Les promesses formulées lundi par le président Zine el Abidine Ben Ali n’ont eu aucun effet sur les jeunes tunisiens en colère. Mardi, les émeutes se sont poursuivies dans plusieurs villes du pays, et ont même atteint Tunis, la capitale. Le soulèvement populaire aurait déjà fait 21 morts ces trois derniers jours, selon gouvernement, et une cinquantaine de source syndicale.
Maintenant Tunis. Mardi soir, de violents affrontements ont opposé manifestants et forces de l’ordre dans la cité populaire d’Ettadhamoun, située à 15 km à peine du centre de la capitale tunisienne. Des groupes de jeunes manifestants ont brûlé un autobus et saccagé des commerces, une banque, et la route qui conduit à Bizerte a été barrée à hauteur de la cité populaire, selon des habitants du quartier. Ils ont été dispersés par la police qui a fait usage de gaz lacrymogènes.
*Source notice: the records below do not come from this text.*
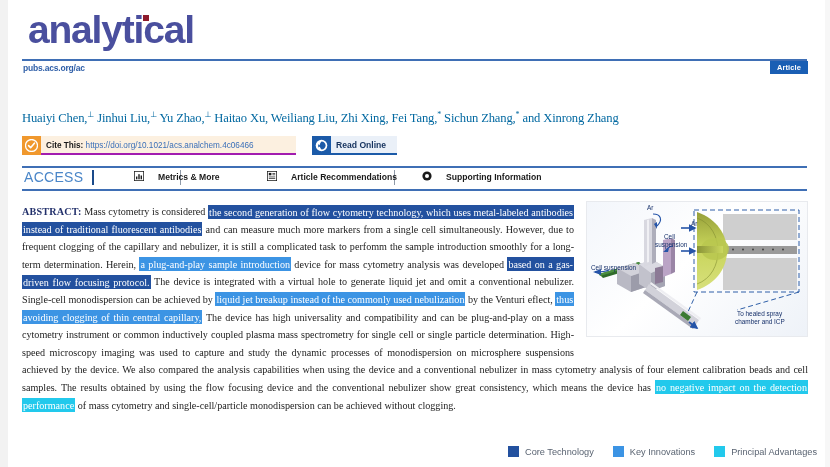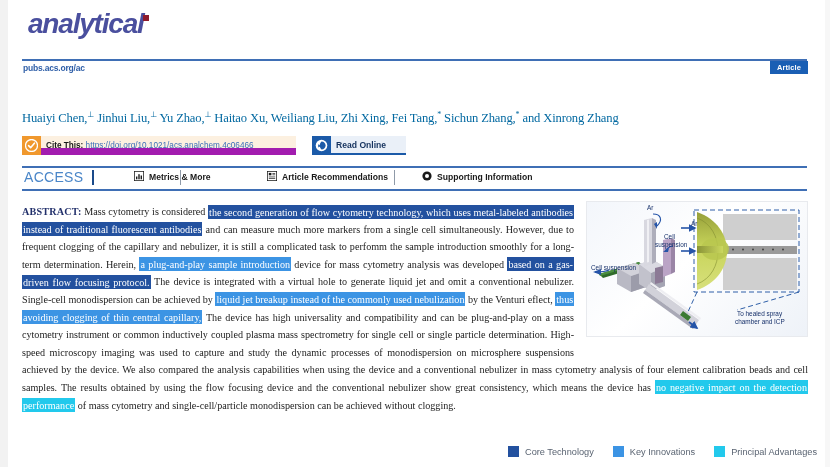"analytical" .logo-word1 { font-size: 28px -> 39px; font-style: italic -> none }
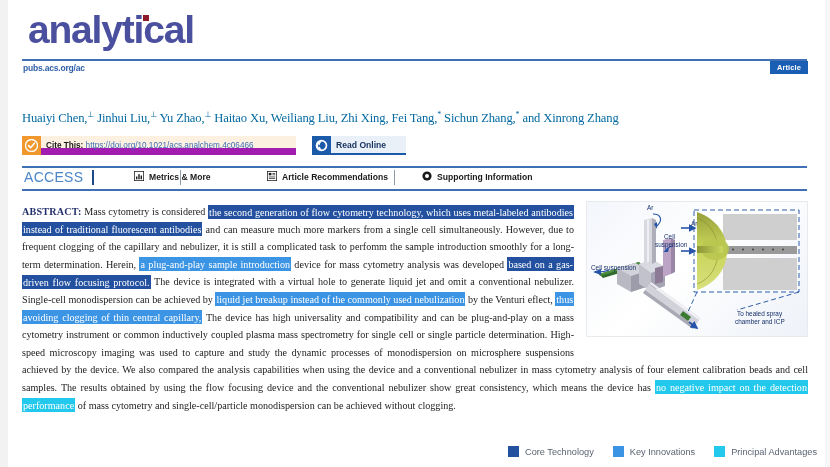"Cite This:" .cite-box { border-bottom: 7px solid #a21caf -> 2px solid #a21caf }
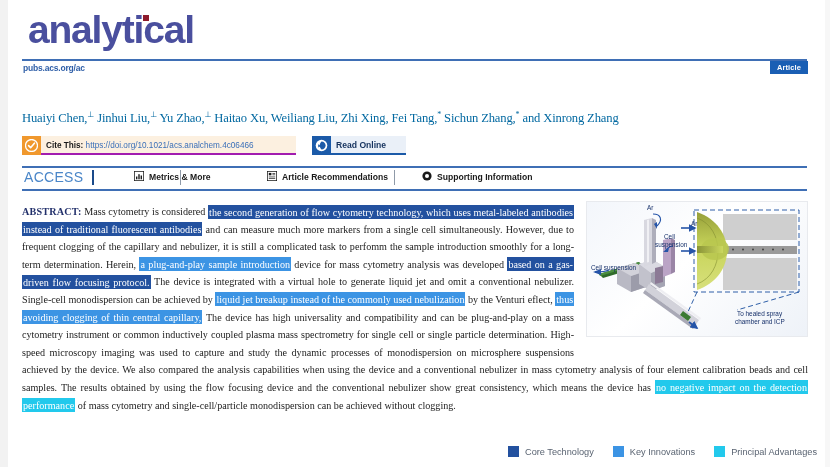"Read Online" .read-box { width: 75px -> 66px }
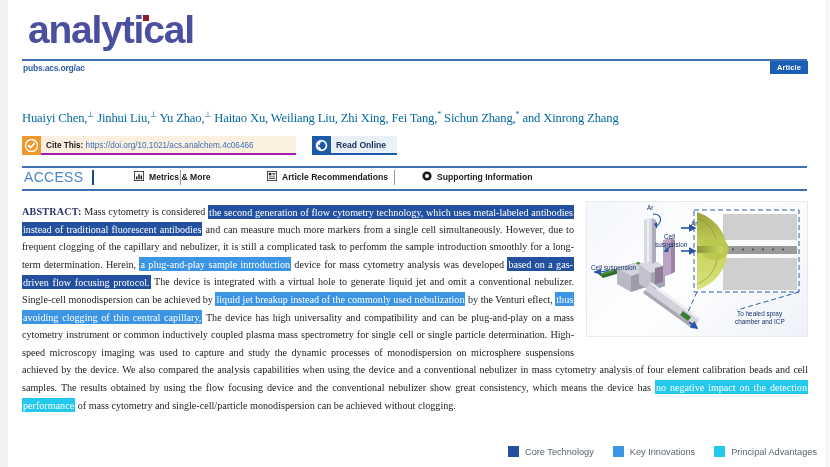"Metrics & More" .access-item { gap: 5px -> 14px }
Selon une femme interrogée par l’AFP, des coups de feu ont été tirés, mais elle n’a pas pu déterminer s’il s’agissait de balles réelles. Un journaliste de Reuters et plusieurs témoins ont vu les forces de l’ordre tirer en l’air dans un faubourg de Tunis en guise d’avertissement pour tenter de «disperser» la foule qui s’attaquait à des édifices publics.
Plus tôt dans la journée, d’autres manifestations, moins violentes, avaient été réprimées par la police. Parmi elles, celles d’artistes et d’opposants dont les comédiennes Raja Amari et Sana Daoud qui, selon l’AFP, ont été frappées par des policiers en uniforme et en civil. Ces manifestations, la presse nationale n’a pas eu l’autorisation de les couvrir. Une centaine de journalistes tunisiens avait d’ailleurs appelé mardi à protester pour « libérer la presse ». Mais ils n’ont pas pu mettre à exécution leur projet. « Nous avons été empêchés par la police de sortir dans une manifestation pacifique pour apporter notre soutien à nos compatriotes en proie à la répression », a déclaré à l’Associated Press Néji Bghouri, le président déchu du Syndicat national des journalistes tunisiens (SNJT). Cantonnés dans les locaux du SNJT à Tunis, ils y ont improvisé un sit-in au cours duquel ils ont scandé des slogans revendiquant la liberté de la presse, la libération des personnes arrêtées et plaidé pour l’ouverture d’une « enquête indépendante pour déterminer les responsabilités des violences ».
Bain de sang à Kasserine
Les forces de l’ordre avaient été massivement déployées mardi dans plusieurs villes du centre-ouest, particulièrement remuantes ces derniers jours. Une démonstration de force qui semble avoir porté ses fruits à Thala, Seliana, Kasserine, Regueb et Meknassi, où aucune émeute nouvelle n’a été rapportée dans l’après-midi. Dans la nuit de lundi à mardi, après le discours présidentiel, des violences avaient éclaté dans ces localités, ainsi qu’à Gafsa, mais elles ont été réprimées par la police.
Mardi matin, Sadok Mahmoudi, membre de la branche régionale de l’Union générale des travailleurs tunisiens (UGTT), a évoqué, interrogé par l’AFP, une situation de « chaos » à Kasserine, principale ville du centre, et un bilan de plus de 50 morts les trois derniers jours où les forces de l’ordre auraient même employé des snipers. Débordé et choqué, le personnel médical de l’hôpital de la ville a même débrayé durant une heure en signe de protestation, face au nombre de « cadavres éventrés, à la cervelle éclatée » et de blessés, selon un fonctionnaire local ayant requis l’anonymat.
Des manifestants à Kasserine ont attaqué des postes de police avec des barres de fer et des cocktails Molotov et les policiers ont répliqué, a confirmé le ministère de l’Intérieur, qui n’a pas précisé la nature de cette réplique. Mardi soir, lors d’un point de presse, Samir Laabidi, ministre de la Communication, a annoncé que le bilan gouvernemental des émeutes de ces trois derniers jours est de 21 morts.
La Tunisie est toujours sur des charbons ardents alors que lundi soir, dans un discours télévisé, le président Zine el Abidine Ben Ali, au pouvoir depuis 23 ans, qualifiant les violences d’ « actes terroristes (…) dirigés par des éléments étrangers », a promis de favoriser la création de 300 000 emplois en deux ans. Des propos restés sans effet sur la jeunesse en colère, qui depuis le 17 décembre dénonce la pauvreté et le chômage de masse.
Depuis mardi, sur ordre du gouvernement, les établissements scolaires et universitaires sont fermés dans tout le pays «jusqu’à nouvel ordre».